Lima bahkan enam hal dikemukakan oleh Dr C.H Spurgeon yakni :
1. Suatu Jalan Berbahagia/Diberkati, a blessed way.
2. Suatu Kemurnian yang Berbahagia/Diberkati, a blessed purity.
3. Suatu Hukum yang Berbahagia/Diberkati, a blessed law .
4. Tuhan yang Diberkati atau yang Dimuliakan. A blessed Lord who gave us that blessed law.
5. Suatu Perjalanan yang Berbahagia/Diberkati, a blessed walk.
6. Spurgeon menambahkan dengan suatu Kesaksian yang Diberkati, a blessed Testimony yang diberikan dari Roh Kudus.
Apa isi hati dan hidup kita? Apakah kita hendak menumpuk semua kesaksian tentang Tuhan itu dalam hati kita? Apakah kita mau menggali Firman Tuhan atau Alkitab dengan semangat storing up the testimonies of the Lord melalui menyelidiki, menggali, merenungkan Firman Tuhan dan mengabarkannya juga? Banyak di antara kita yang sudah habbitual tidak melakukan persiapan Firman dengan sungguh. Apabila kebiasaan ini diteruskan dalam semua tingkat pemberitaan firman, yakni tanpa persiapan yang cukup maka segala perbendaharaan teologis tak ada lagi gunanya. Tetapi umum menyukai justru khotbah sedemikian. Alasannya ringan dan logis serta apa adanya. Bahkan katanya dari firman ke firman. Saya tak yakin itu adalah bagian dari perjalanan kekudusan kita sebagai pemberita Firman Allah.
Bahaya lain adalah menumpukkan kesaksian manusia tentang dirinya dan kesalehannya. Tentu di sini kita harus mendengar kisah kesalehan itu. Tetapi jangan beri jalan masuk bagi pembesaran diri orang itu, atau pengilahian orang itu. Kesaksian yang menempatkan diri di atas Allah harus kita tolak.
Mencari Allah menandakan adanya keinginan kita untuk bersekutu dengan Allah secara lebih dekat. Kita juga mau mengikuti Dia sevcara lebih penuh. Memiliki pikiran Kristus, memajukan kemuliaan-Nya, dan terus berusaha menghadirkan kasih-Nya dalam kehidupan kekudusan kita.

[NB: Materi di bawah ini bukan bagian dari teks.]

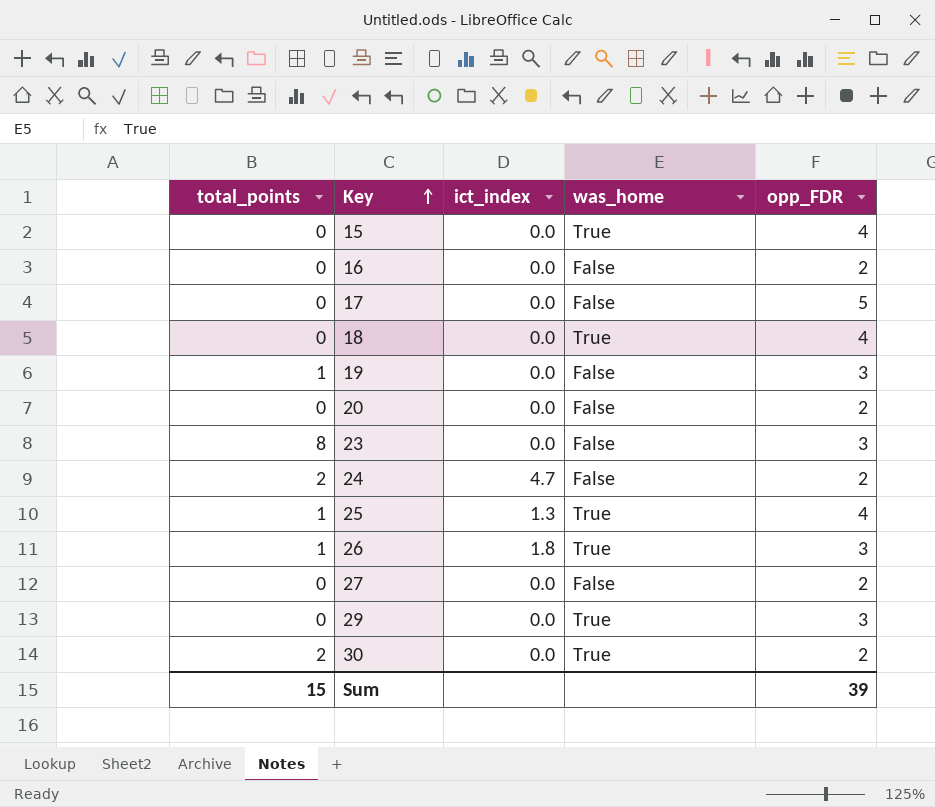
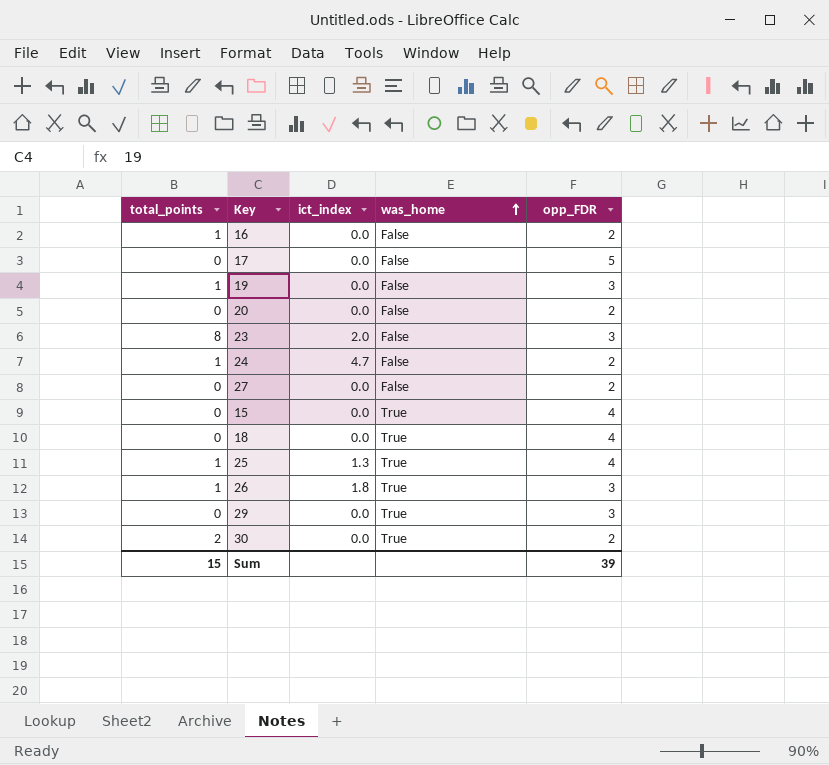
row order: Key ascending -> was_home ascending
16 | total_points: 0 -> 1
23 | ict_index: 0.0 -> 2.0
24 | total_points: 2 -> 1

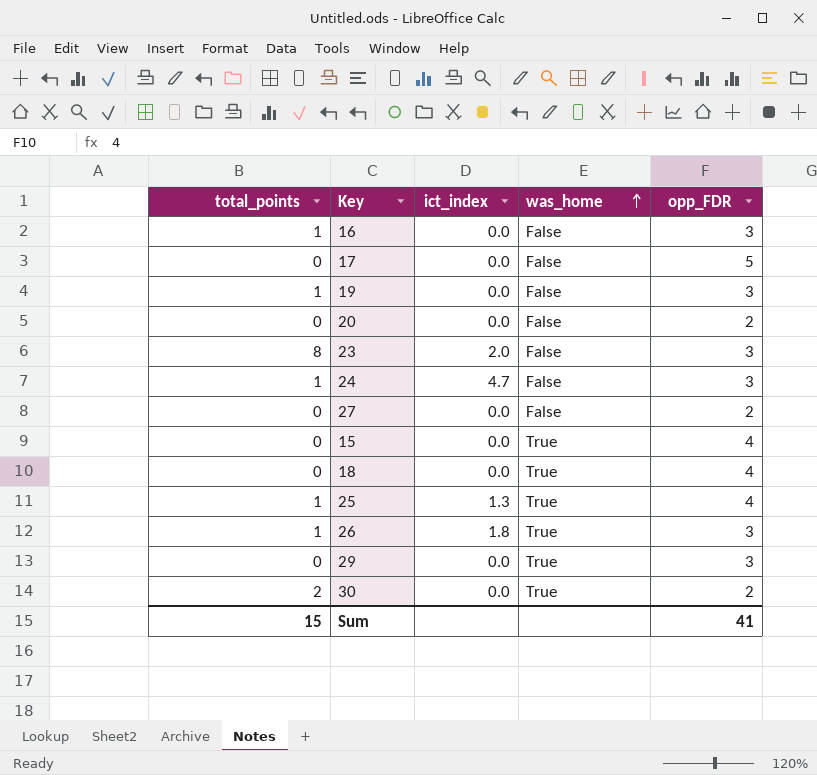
16 | opp_FDR: 2 -> 3
24 | opp_FDR: 2 -> 3
Sum | opp_FDR: 39 -> 41

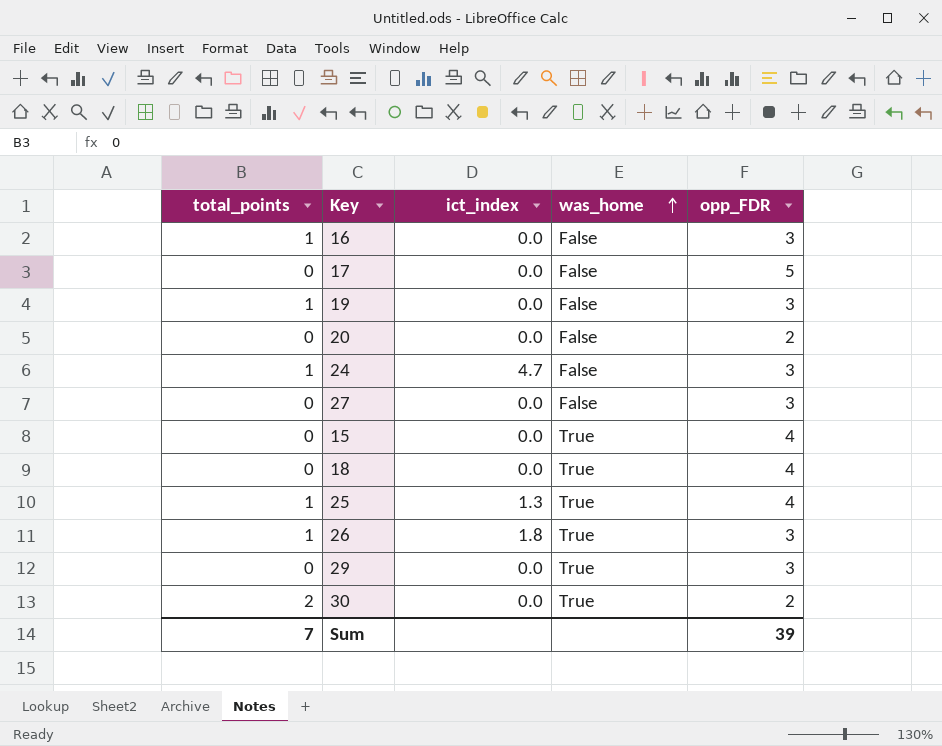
row 23: 8 | 2.0 | False | 3 -> none
27 | opp_FDR: 2 -> 3
Sum | total_points: 15 -> 7
Sum | opp_FDR: 41 -> 39

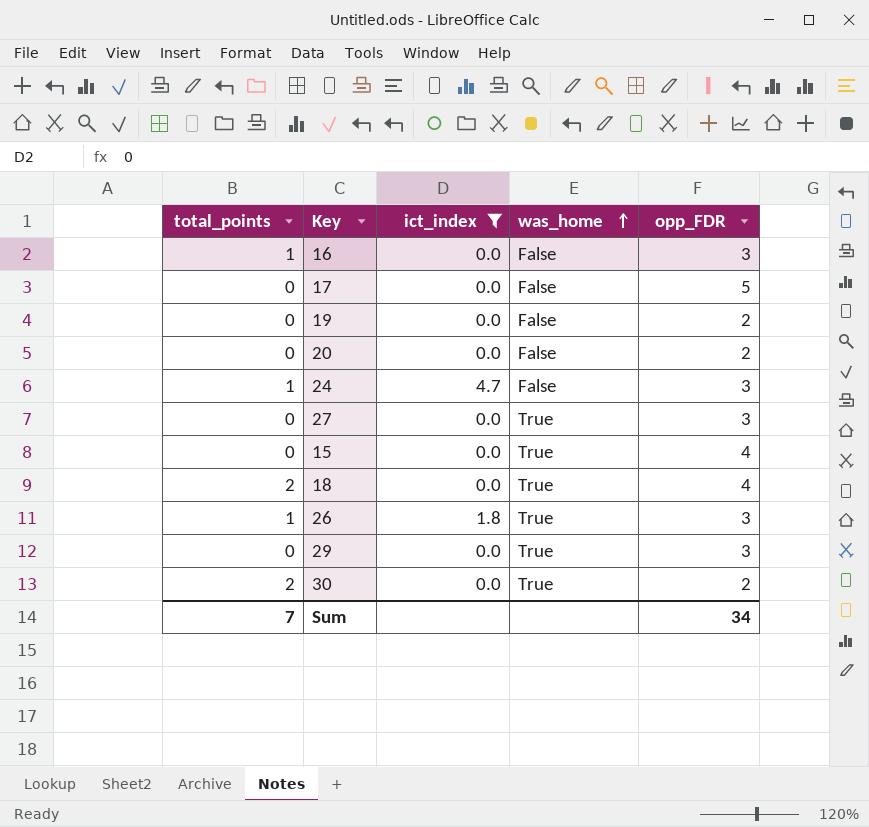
filter: none -> ict_index != 1.3
19 | total_points: 1 -> 0
19 | opp_FDR: 3 -> 2
27 | was_home: False -> True
18 | total_points: 0 -> 2
Sum | opp_FDR: 39 -> 34

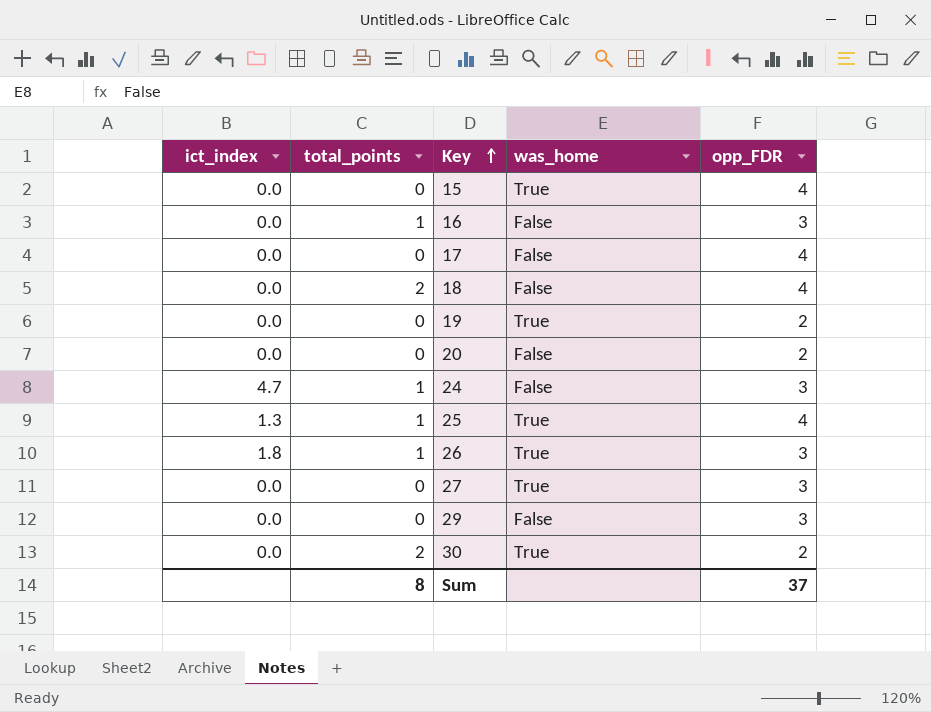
filter: ict_index != 1.3 -> none
row order: was_home ascending -> Key ascending
column ict_index | position: 3 -> 1
17 | opp_FDR: 5 -> 4
18 | was_home: True -> False
19 | was_home: False -> True
29 | was_home: True -> False
Sum | total_points: 7 -> 8
Sum | opp_FDR: 34 -> 37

Mungkin bagus mengakhirnya dengan ayat 7. “Aku akan bersyukur kepada-Mu dengan hatri njujur, apabila aku belajar hukum-hukum-Mu yang adil”. As I learn your righteous joy/ When I shall have learned thy righteous judgment.
Inilah bagian tersukar bagi kita , bukan? Untuk belajar dari Tuhan tentang menyembah Dia, bagaimana memuji Dia, Praise when we have learned. Mau meminta Tuhan mengarai kita? Banyak orang Kristen ternyata menjawab tidak mau. Lihat saja, waktu menyanyikan pujian bagi Tuhan nampak sekali kita sedang memuji diri kita. Jadilah kita penyanyi di panggung yang salah, yaitu bukan di panggung kekudusan milik Allah.
Mari kita teruskan semangat “In my Prayer” menerus kepada “In my Learning”. Tuhan ajarilah kami menyembah dan memuliakan-Mu. Amin.